Your task: Please retype every entry below, keeping it exactly the same.

Data records
==*==

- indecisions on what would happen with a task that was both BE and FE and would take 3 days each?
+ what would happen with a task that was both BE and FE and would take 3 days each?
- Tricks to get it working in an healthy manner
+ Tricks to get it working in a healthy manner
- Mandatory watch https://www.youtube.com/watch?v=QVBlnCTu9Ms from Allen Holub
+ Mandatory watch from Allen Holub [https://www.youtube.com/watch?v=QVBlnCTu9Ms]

==*==

Answer space:
- indecisions on what would happen with a task that was both BE and FE and would take 3 days each?
+ what would happen with a task that was both BE and FE and would take 3 days each?
- Tricks to get it working in an healthy manner
+ Tricks to get it working in a healthy manner
- Mandatory watch https://www.youtube.com/watch?v=QVBlnCTu9Ms from Allen Holub
+ Mandatory watch from Allen Holub [https://www.youtube.com/watch?v=QVBlnCTu9Ms]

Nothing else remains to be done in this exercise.